• **Task item**:
If a line in the listing carries the word "text", return a copy of that line.

• **Material supplied**:
━━━━━━━━━━━━━━━━

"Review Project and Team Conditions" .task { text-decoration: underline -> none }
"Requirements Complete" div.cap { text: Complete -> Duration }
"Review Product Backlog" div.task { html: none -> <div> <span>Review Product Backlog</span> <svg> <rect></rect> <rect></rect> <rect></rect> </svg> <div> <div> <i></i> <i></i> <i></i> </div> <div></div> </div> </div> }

━━━━━━━━━━━━━━━━

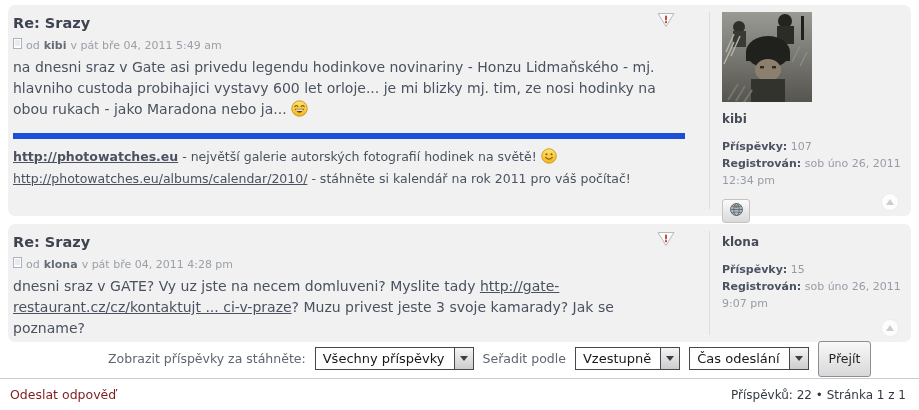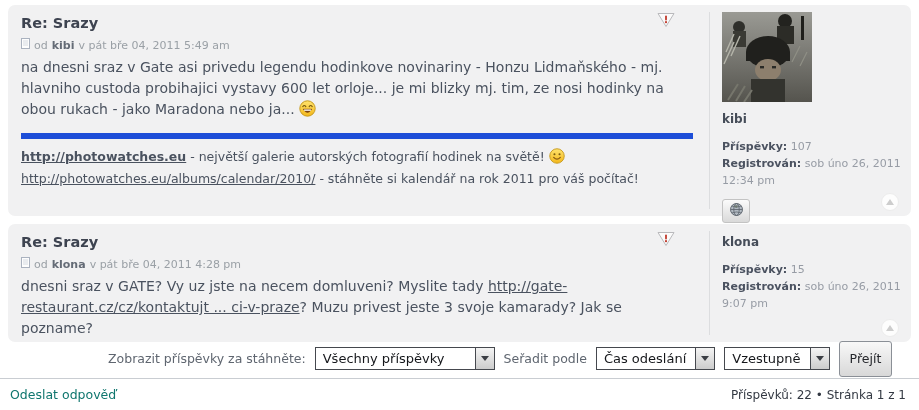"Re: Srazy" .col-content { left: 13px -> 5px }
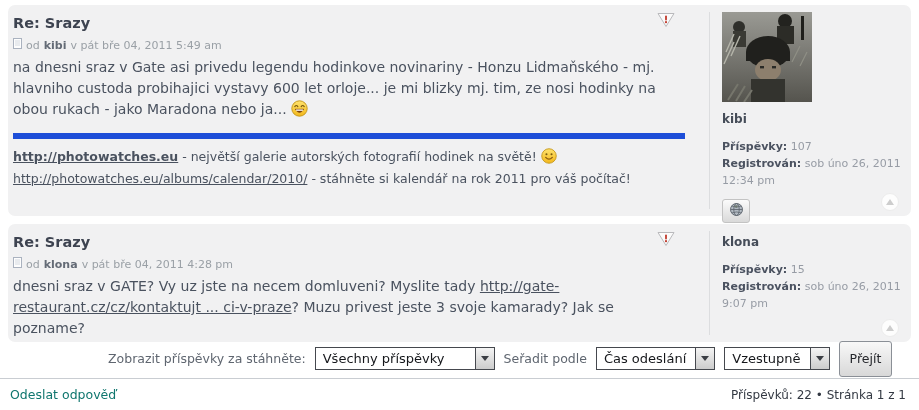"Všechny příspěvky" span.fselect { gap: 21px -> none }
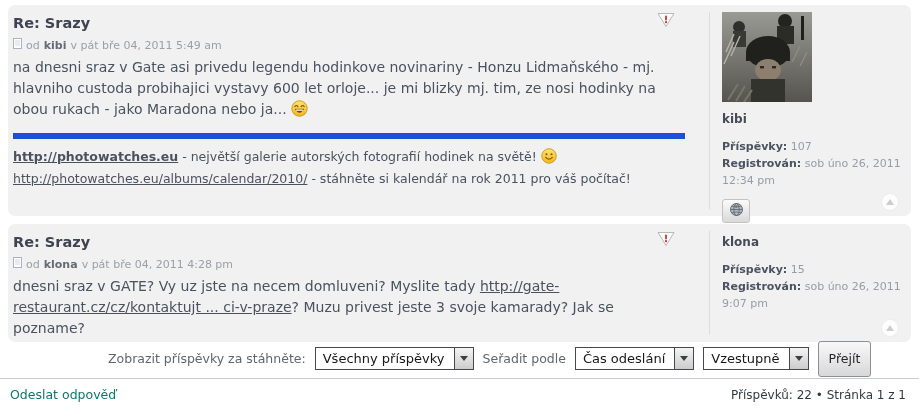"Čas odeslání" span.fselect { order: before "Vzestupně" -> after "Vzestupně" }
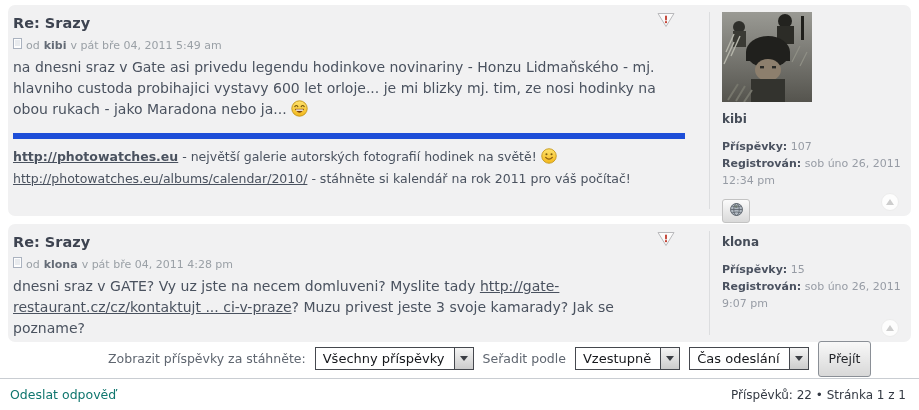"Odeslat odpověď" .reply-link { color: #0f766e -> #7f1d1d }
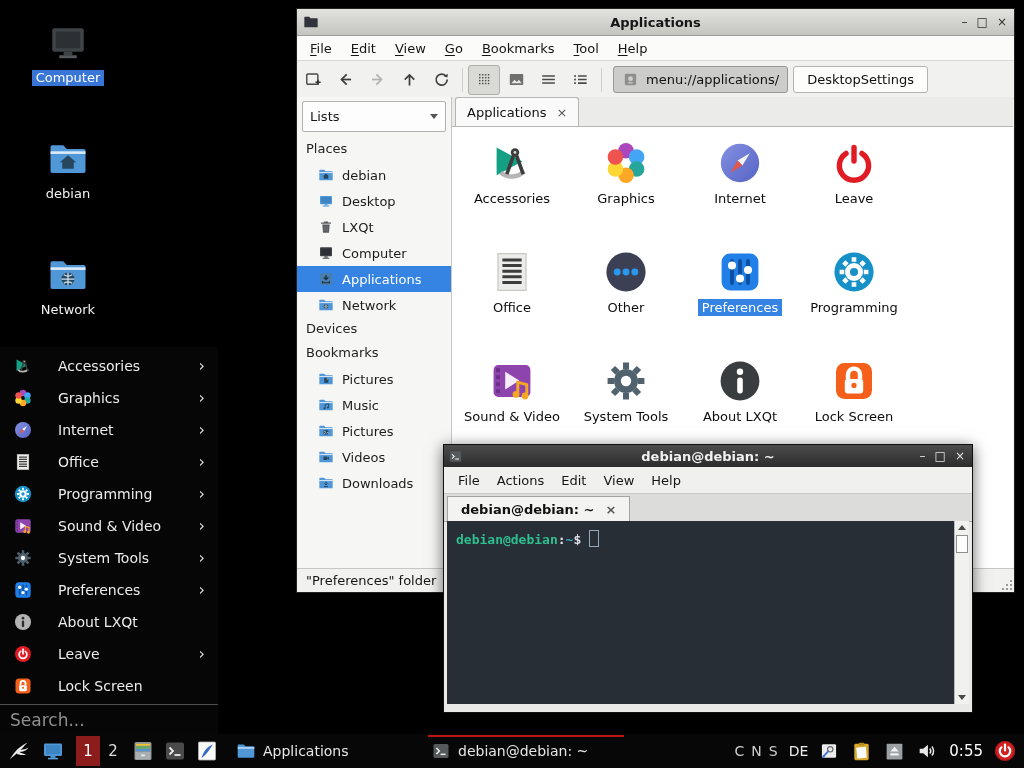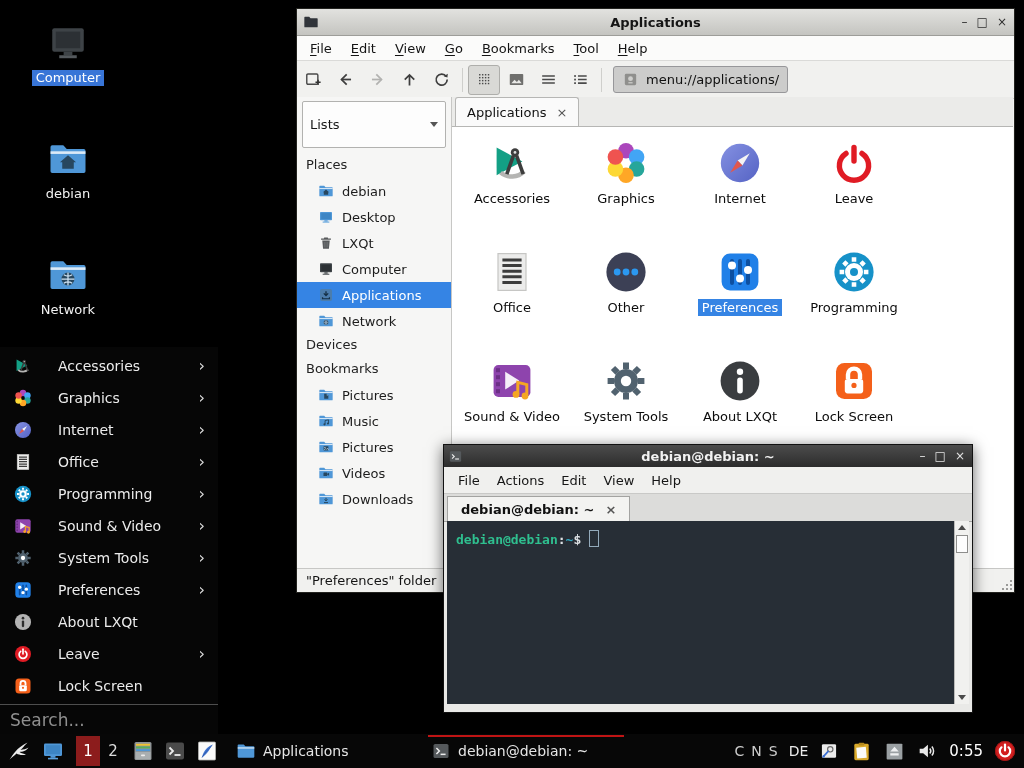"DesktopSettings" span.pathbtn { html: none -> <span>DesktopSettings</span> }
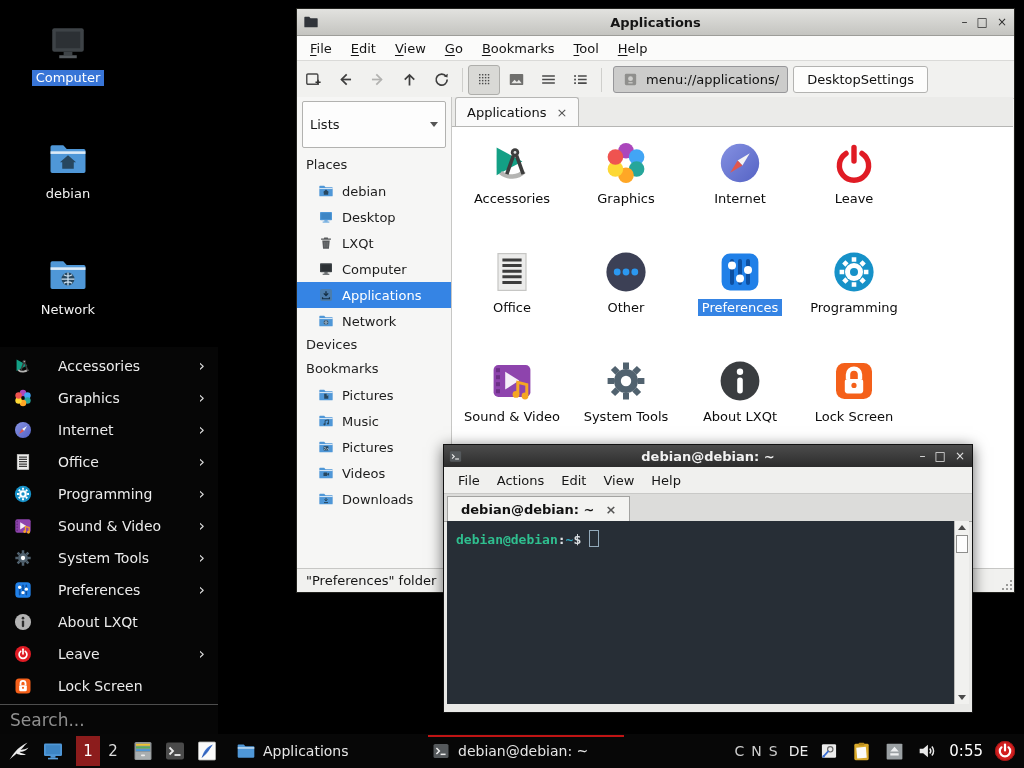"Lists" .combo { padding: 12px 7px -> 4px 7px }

━━━━━━━━━━━━━━━━

• **The answer**:
"Review Project and Team Conditions" .task { text-decoration: underline -> none }
"Requirements Complete" div.cap { text: Complete -> Duration }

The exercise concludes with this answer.